■ The task ■
Look through the listing below, and wherever a line has the string "bottom", copy it.

■ Supplied material ■

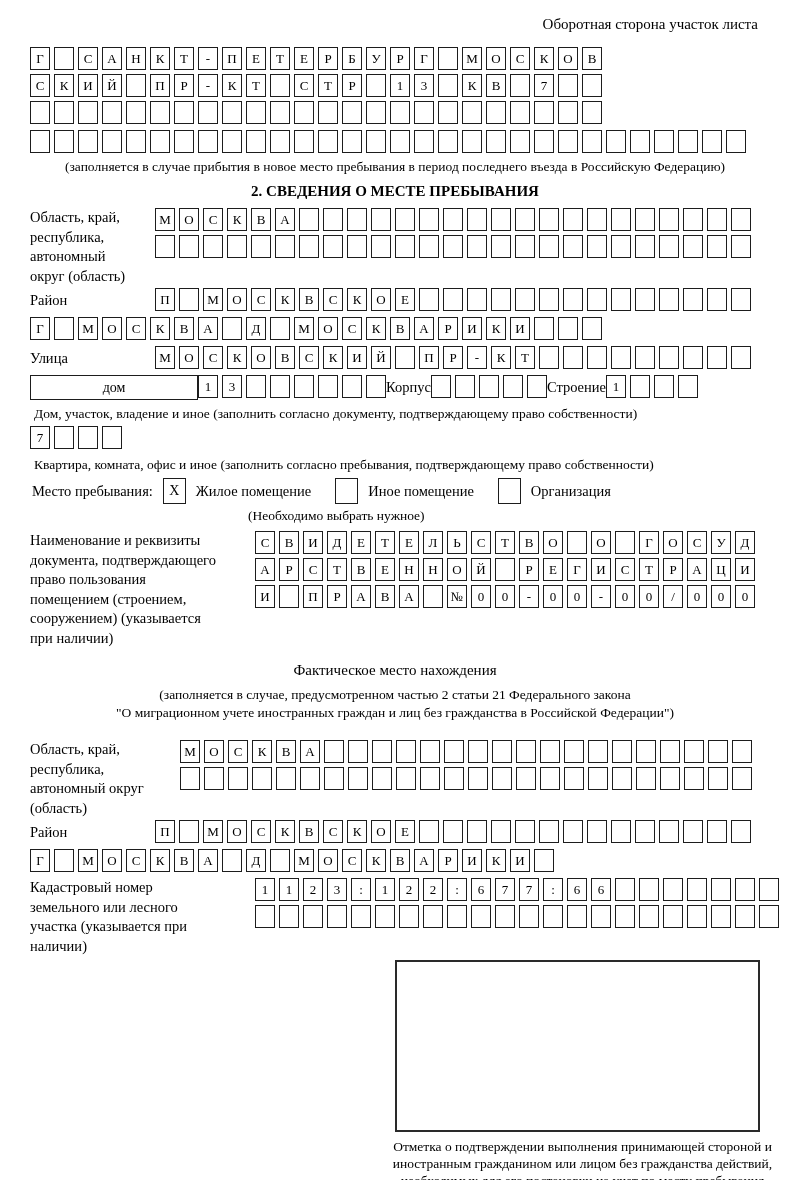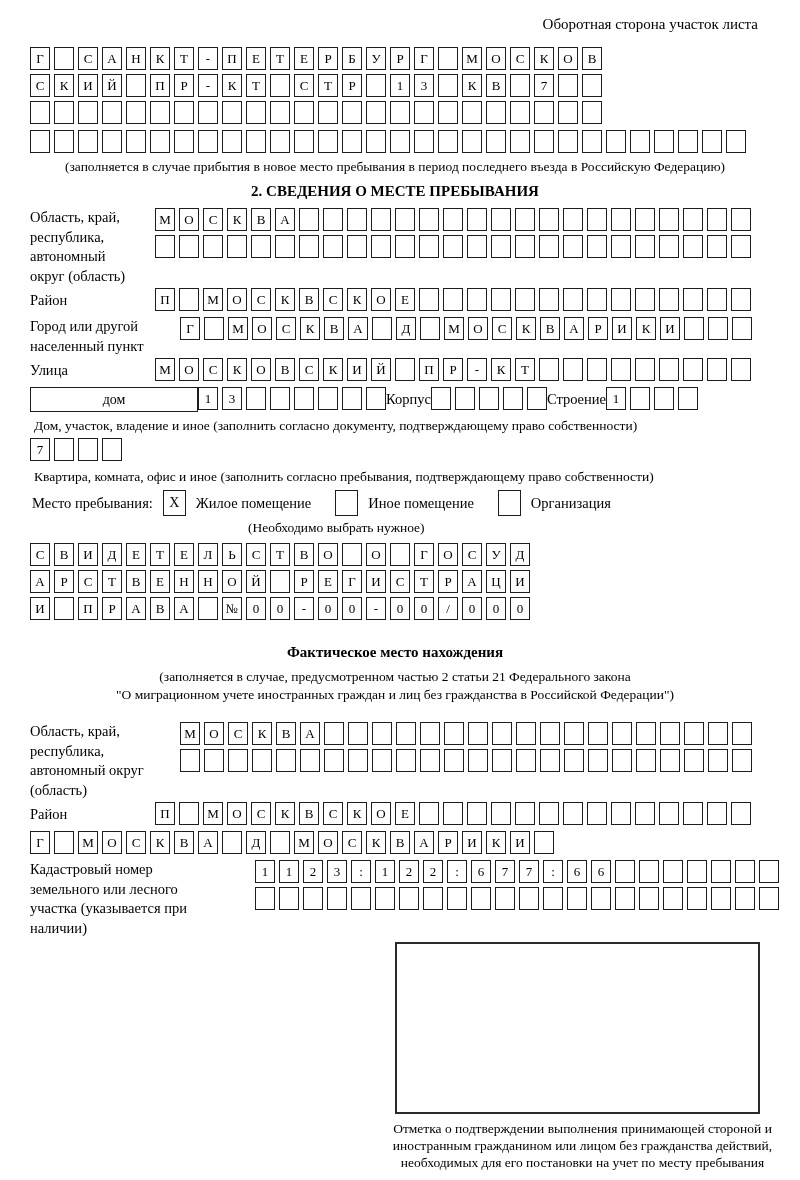--- a/index.html
+++ b/index.html
@@ -269,7 +269,6 @@
   </div>
 
   <div class="field">
-    <div class="label w150">Город или другой населенный пункт</div>
     <div class="cells">
         <span class="cell">Г</span>
         <span class="cell"></span>

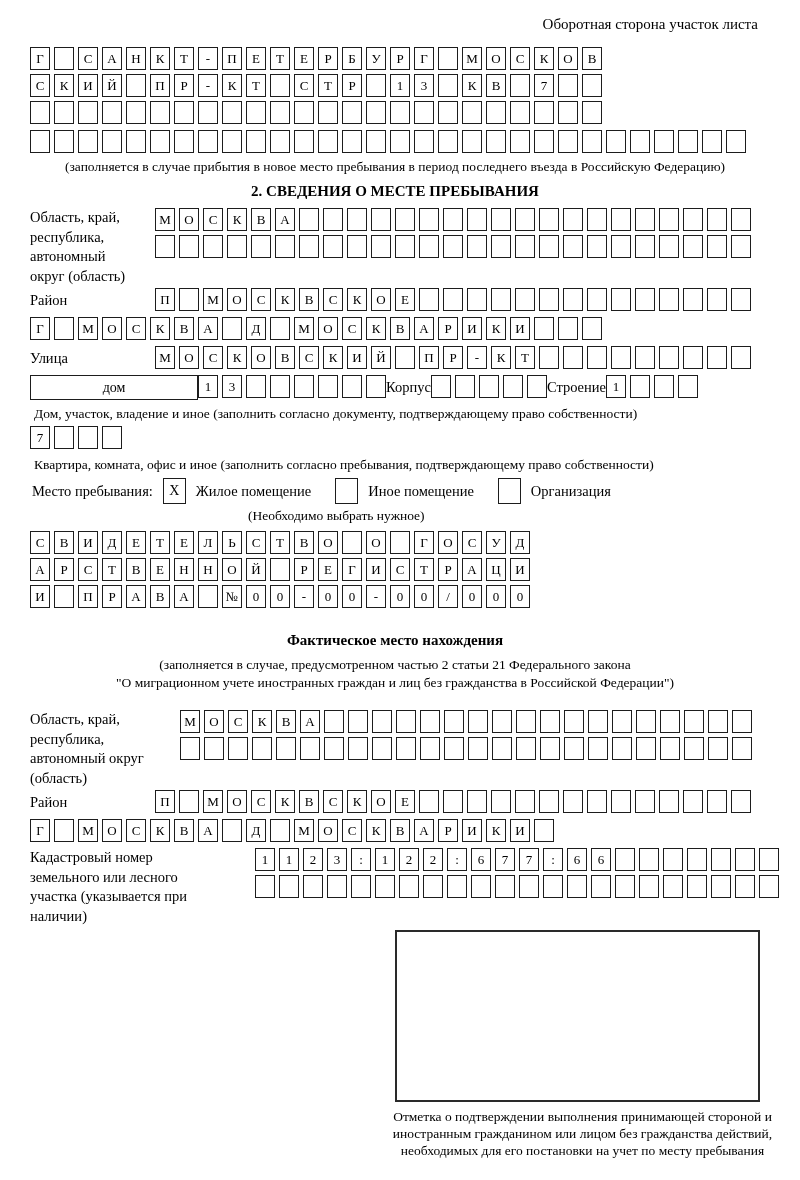--- a/index.html
+++ b/index.html
@@ -380,6 +380,7 @@
   <div class="note stay-note">(Необходимо выбрать нужное)</div>
 
   <div class="field">
+    <div class="label w225">Наименование и реквизиты документа, подтверждающего право пользования помещением (строением, сооружением) (указывается при наличии)</div>
     <div class="rows">
       <div class="cells">
           <span class="cell">С</span>

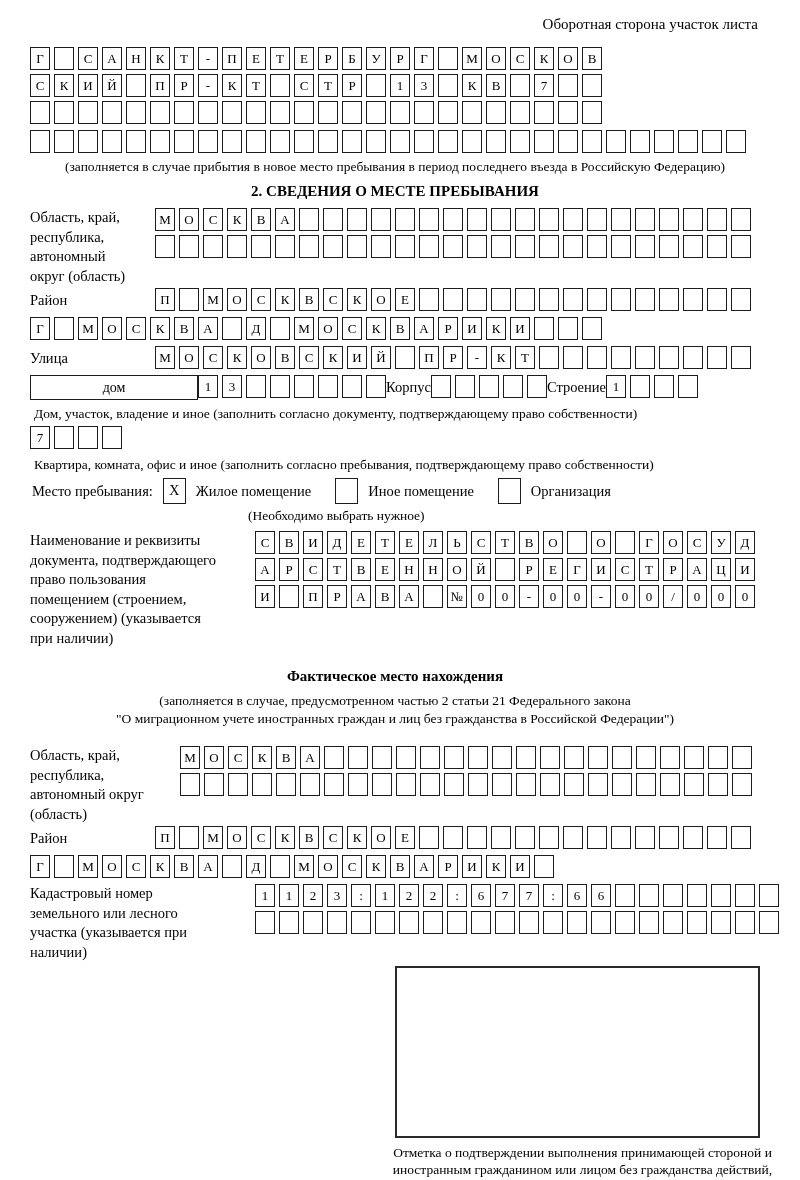--- a/index.html
+++ b/index.html
@@ -44,7 +44,7 @@
   .gap-l { margin-left:14px; }
   .stay-note { margin-left:218px; margin-bottom:7px; }
 
-  .fact-title { text-align:center; font-weight:bold; font-size:15px; margin:20px 0 7px 0; }
+  .fact-title { text-align:center; font-weight:normal; font-size:15px; margin:14px 0 7px 0; }
   .fact-note { text-align:center; font-size:13.5px; line-height:18px; }
   .fact-note-wrap { margin-bottom:18px; }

■ Exercise output ■
   .stay-note { margin-left:218px; margin-bottom:7px; }
   .fact-note-wrap { margin-bottom:18px; }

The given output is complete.